No caso dos autos, a deliberação de 7.10.2020 foi renovada em 22.11.2021, com eficácia retroativa. Esta deliberação renovatória veio a ser também impugnada pelo A..
Assim, a deliberação renovatória pode vir a ser declarada inválida e, consequentemente, o A. tem interesse atendível na declaração de nulidade da deliberação de 7.10.2020, por forma a evitar a produção dos seus efeitos em caso de procedência da ação de anulação nº 30182/21.1T8LSB.
Desta feita, a renovação da deliberação de 7.10.2020 não faz precludir o interesse do A. na apreciação destes autos, impondo-se a tomada de decisão em conformidade.”
Vejamos se assim é.
A deliberação de 22/11/2021 é posterior, não apenas à data na qual foi instaurada a presente acção, como também àquela na qual a ré foi citada para os seus termos (citação essa que ocorreu em 03/11/2021 – Ref.ª/Citius 30815889).
Prescreve o artigo 62.º do CSC: “1 - Uma deliberação nula por força das alíneas a) e b) do n.º 1 do artigo 56.º pode ser renovada por outra deliberação e a esta pode ser atribuída eficácia retroactiva, ressalvados os direitos de terceiros. 2 - A anulabilidade cessa quando os sócios renovem a deliberação anulável mediante outra deliberação, desde que esta não enferme do vício da precedente. O sócio, porém, que nisso tiver um interesse atendível pode obter anulação da primeira deliberação, relativamente ao período anterior à deliberação renovatória. 3 – (…)”.
Segundo o seu n.º 2, as deliberações anuláveis serão sempre renováveis desde que afastado o vício.
Já através do seu n.º 1, o legislador consagrou expressamente a possibilidade de uma deliberação nula por força das alíneas a) e b) do n.º 1 do artigo 56.º poder ser alvo de renovação, bem como de ser possível a atribuição de eficácia retroactiva à deliberação renovatória (ressalvados os direitos de terceiros).
Como escreve Coutinho de Abreu[6], em anotação ao artigo 62.º do CSC, a renovação de uma deliberação, “consiste, pois, na substituição desta por outra de conteúdo idêntico mas sem os vícios (de procedimento), reais ou supostos, que tomam aquela inválida ou de validade duvidosa”.

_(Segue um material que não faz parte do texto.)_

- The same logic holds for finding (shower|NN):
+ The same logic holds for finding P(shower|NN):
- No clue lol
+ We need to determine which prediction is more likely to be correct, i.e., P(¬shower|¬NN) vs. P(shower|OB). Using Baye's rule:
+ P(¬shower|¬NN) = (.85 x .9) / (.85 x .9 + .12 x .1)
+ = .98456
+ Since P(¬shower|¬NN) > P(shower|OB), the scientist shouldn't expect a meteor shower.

Assim, não obstante ser possível renovar deliberações nulas, apenas o poderão ser quando a nulidade resulte de vícios de procedimento - não convocação de assembleia geral ou não exercício do direito de votar por escrito por falta de convite para tal – cfr. artigo 56.º, n.º 1, als. a) e b) e n.º 2 do CSC. Já as deliberações nulas por vícios de conteúdo não serão renováveis (sob pena de estarmos perante uma deliberação substituta e já não renovadora).
Com a adopção de uma segunda deliberação (renovadora) salvaguardam-se os fins visados pela primeira.

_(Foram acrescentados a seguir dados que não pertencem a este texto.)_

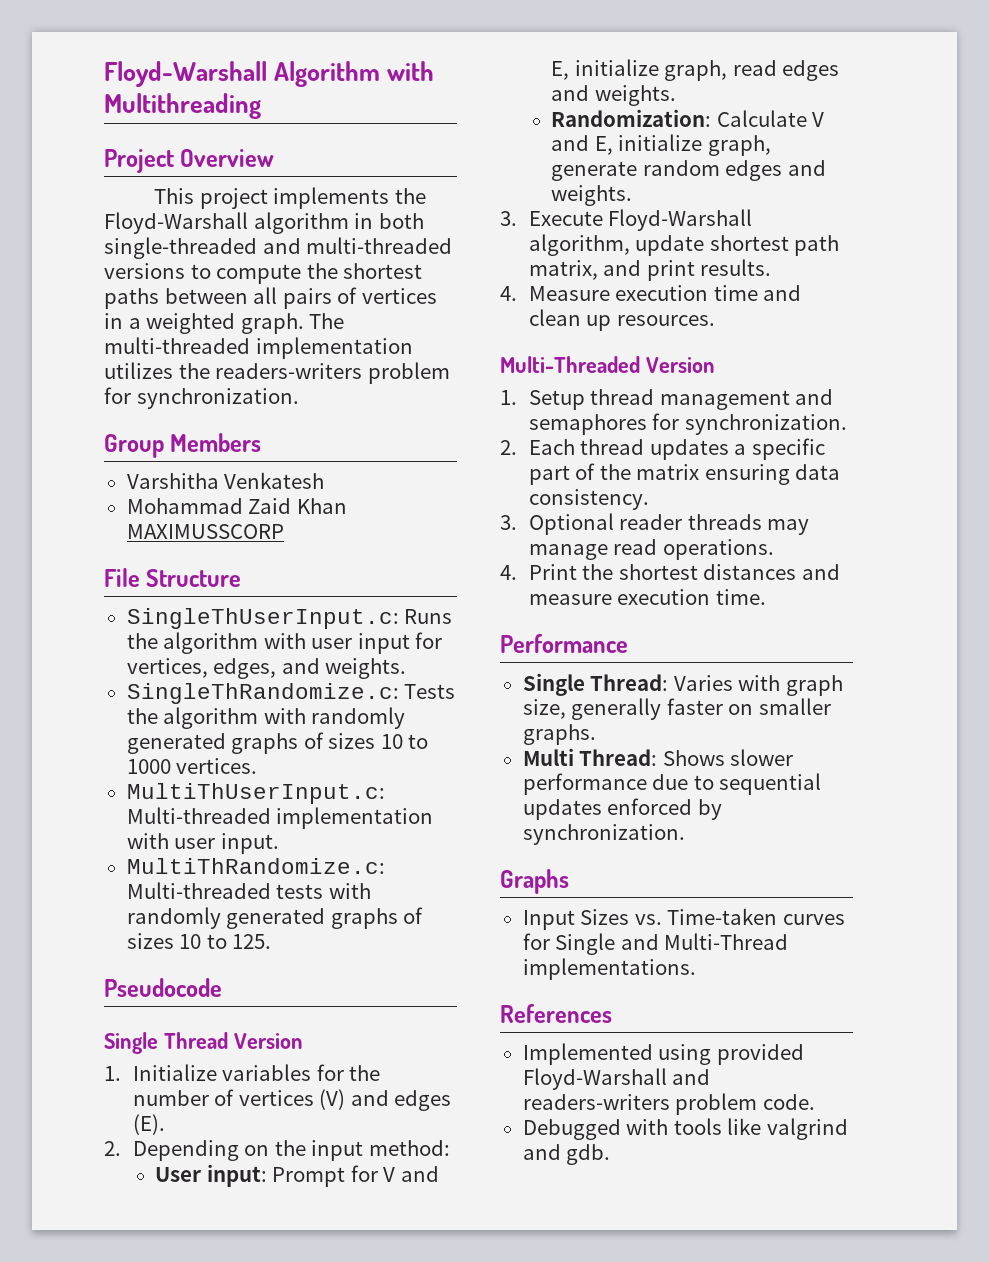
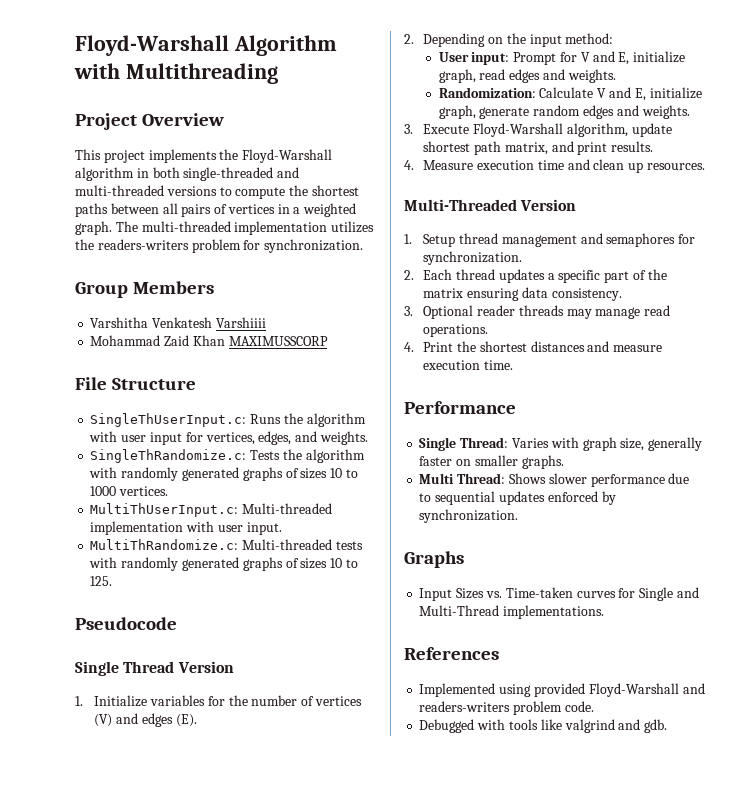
- Varshitha Venkatesh
+ Varshitha Venkatesh Varshiiii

Refere Menezes Cordeiro[7] que a possibilidade de renovação das deliberações inválidas visa prevenir os inconvenientes de, perante certas decisões societárias, se poder prolongar um ambiente de incerteza e de dúvida quanto à sua subsistência.

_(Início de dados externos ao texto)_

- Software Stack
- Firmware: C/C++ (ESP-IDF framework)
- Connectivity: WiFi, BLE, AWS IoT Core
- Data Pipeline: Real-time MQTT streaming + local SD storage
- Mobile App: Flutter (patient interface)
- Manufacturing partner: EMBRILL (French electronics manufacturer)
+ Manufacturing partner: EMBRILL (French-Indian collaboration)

Também a este respeito escreve Carneiro da Frada[8]: “A dúvida sobre a validade duma deliberação pode causar embaraços compreensíveis no desenrolar posterior da actividade social. Para já não falar de quando uma acção de declaração de nulidade ou de anulação vem a ser efectivamente interposta. (…) Foi para obviar a estes inconvenientes que o Código das Sociedades Comerciais consagrou no seu art. 62.º a possibilidade de reiteração de uma deliberação inválida por uma outra, tomada agora regularmente, que renova a definição de interesses por aquela outra apresentada. (…) Se uma dada deliberação se apresenta ferida de nulidade, os efeitos a que tendia a título directo e principal e em vista dos quais foi tomada, não se produzirão. Podem porém os sócios, a quem continua a interessar a regulamentação de interesses (ou de comando) visada pelo acto nulo antecedente, tomar sobre o mesmo objecto nova deliberação com o mesmo conteúdo, e agora validamente, a qual virá assim a constituir-se como única fonte dos efeitos jurídicos intentados. É como se a deliberação anterior não tivesse existido e fosse agora concluída pela primeira vez.”. E, realçando igualmente que a renovação de deliberações nulas apenas poderá ter lugar quando a nulidade respeite a vícios de procedimento (e já não a vícios de conteúdo), defende já que tais vícios não serão apenas os mencionados no artigo 62.º.
Não cumpre, por agora, aferir da validade da deliberação impugnada e a que se reporta o presente recurso, impondo-se previamente, como já antes se aludiu, indagar se a posterior deliberação de 22/11/2021 se assume ou não como renovatória da primeira.
Analisada a respectiva acta, designadamente o ponto único da sua ordem de trabalhos, constata-se que a mesma se assume efectivamente como renovatória da aqui impugnada (assim foi expressamente mencionado nessa acta e, também, assim foi afirmado na decisão recorrida), mais lhe tendo sido atribuída eficácia retroactiva.[9]
Por assim ser, a constituir esta segunda deliberação uma cópia corrigida da anterior, sem o vício que a inquinava, passará a substituir esta última.[10]
Com a renovação da deliberação será à nova deliberação que se passam a reportar todos os efeitos, não apenas para o futuro, mas igualmente para o passado quando, como aqui sucedeu, lhe tenha sido atribuída eficácia retroactiva (deixando quaisquer efeitos de ser imputáveis à deliberação primitiva).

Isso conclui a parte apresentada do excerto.